I’m not a stuff person. It’s fun to look at these things but I’d never really buy anything I couldn’t really use.
I guess I’m horribly cynical, but I read some of the descriptions and I really wonder about the legitimacy of many of these things. A lot of stuff is from shows where everyone is dead and there’s nobody left to “corroborate” any of this, and some probably couldn’t even if you asked them. You have to wonder if somebody just made a copy of Endora’s gown or Captain Kirk’s tunic in their sewing room and passed it off as the original version. If you knew somebody who worked in production on a particular show, and they’d sign off on it (let’s face it, this is a lot of money), it would be pretty much foolproof.
Heck, cosplayers at comic conventions do super high-end work, and that’s just to have fun and maybe win a contest. If you could slap a $100K price tag on something, it would be worth the effort.
I don’t know anything about the auction company and how they authenticate. But if great artworks can be faked I’m sure any of this stuff could too.
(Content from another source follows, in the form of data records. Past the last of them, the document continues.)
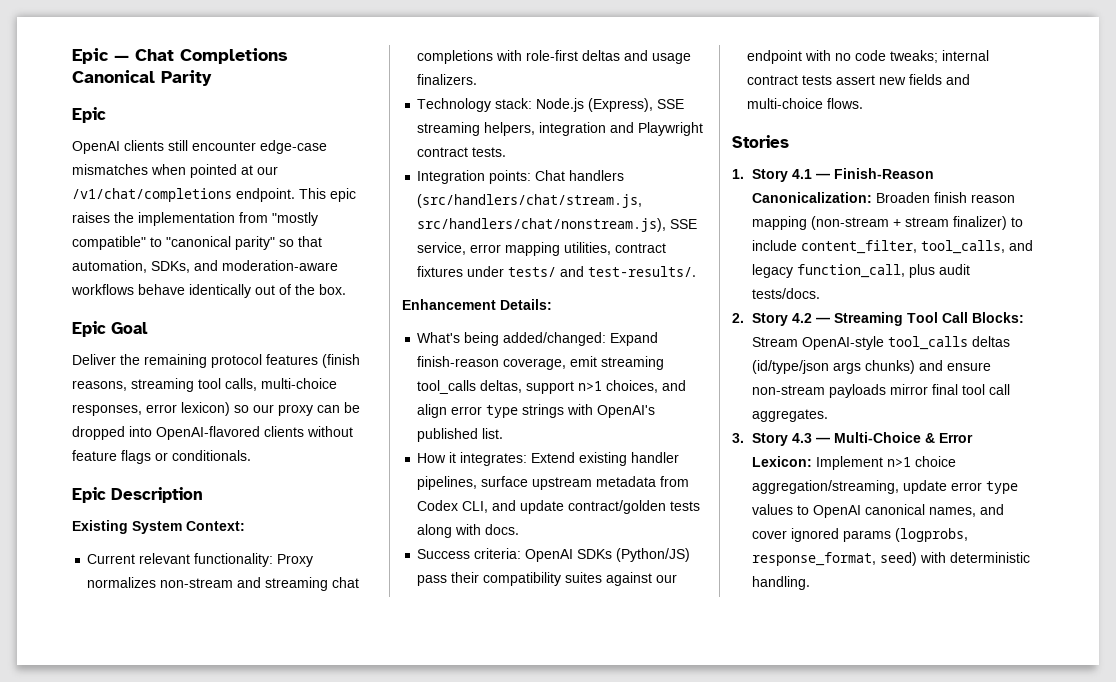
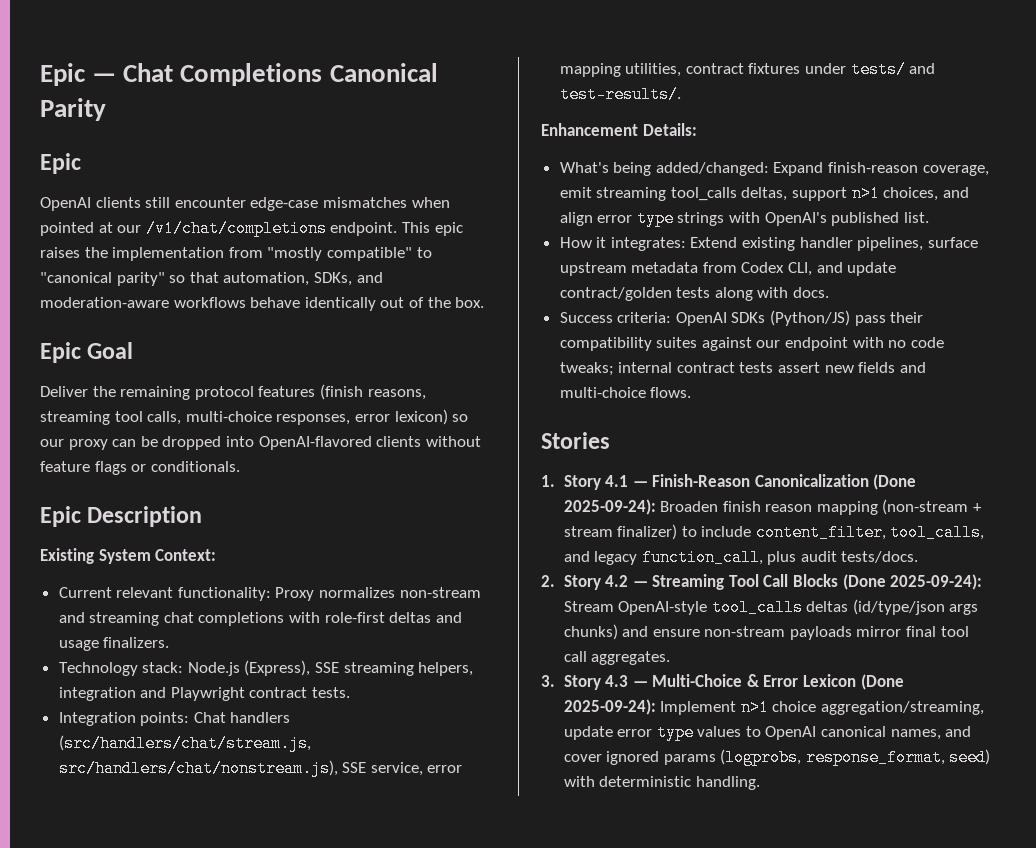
- 1. Story 4.1 — Finish-Reason Canonicalization: Broaden finish reason mapping (non-stream + stream finalizer) to include content_filter, tool_calls, and legacy function_call, plus audit tests/docs.
+ 1. Story 4.1 — Finish-Reason Canonicalization (Done 2025-09-24): Broaden finish reason mapping (non-stream + stream finalizer) to include content_filter, tool_calls, and legacy function_call, plus audit tests/docs.
- 2. Story 4.2 — Streaming Tool Call Blocks: Stream OpenAI-style tool_calls deltas (id/type/json args chunks) and ensure non-stream payloads mirror final tool call aggregates.
+ 2. Story 4.2 — Streaming Tool Call Blocks (Done 2025-09-24): Stream OpenAI-style tool_calls deltas (id/type/json args chunks) and ensure non-stream payloads mirror final tool call aggregates.
- 3. Story 4.3 — Multi-Choice & Error Lexicon: Implement n>1 choice aggregation/streaming, update error type values to OpenAI canonical names, and cover ignored params (logprobs, response_format, seed) with deterministic handling.
+ 3. Story 4.3 — Multi-Choice & Error Lexicon (Done 2025-09-24): Implement n>1 choice aggregation/streaming, update error type values to OpenAI canonical names, and cover ignored params (logprobs, response_format, seed) with deterministic handling.

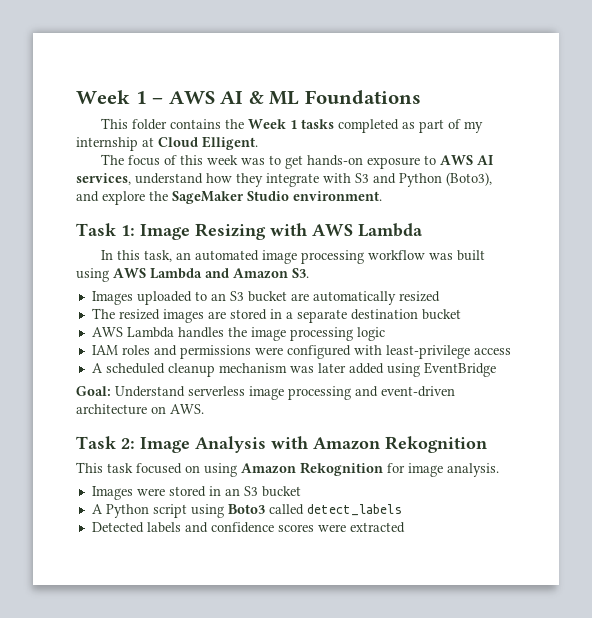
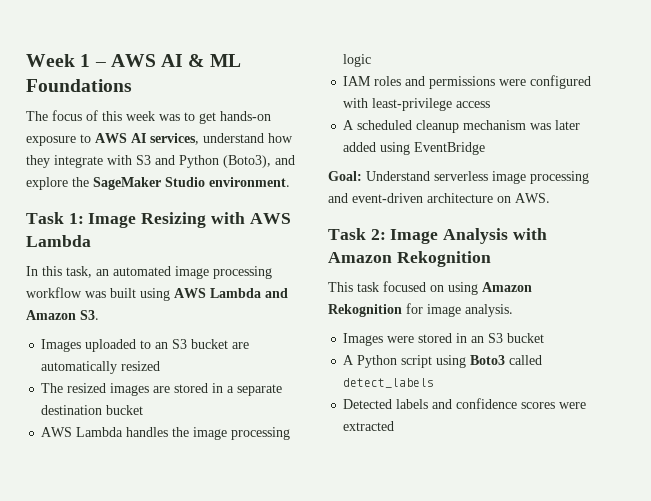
- This folder contains the Week 1 tasks completed as part of my internship at Cloud Elligent.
That’s very true. But on a even smaller scale, there used to be a thriving business in faking comic book artwork. If you could pass off a hand-drawn page as original Jack Kirby or Steve Ditko artwork, you could make a lot of money. And those guys drew thousands of pages of comic art (Steve Ditko was the original Spider-man artist, Jack Kirby created oh, well, the Avengers, and Captain America, and hundreds of other characters). So unlike say, DaVinci, whose body of work is relatively small, it’s comparatively a lot easier to fake a Kirby pencil drawing and rake in $1,000. That’s what made me suspicious.
Ah, I didn’t realize there was so much of that going on in the comics world. But that makes sense and your suspicions are probably valid.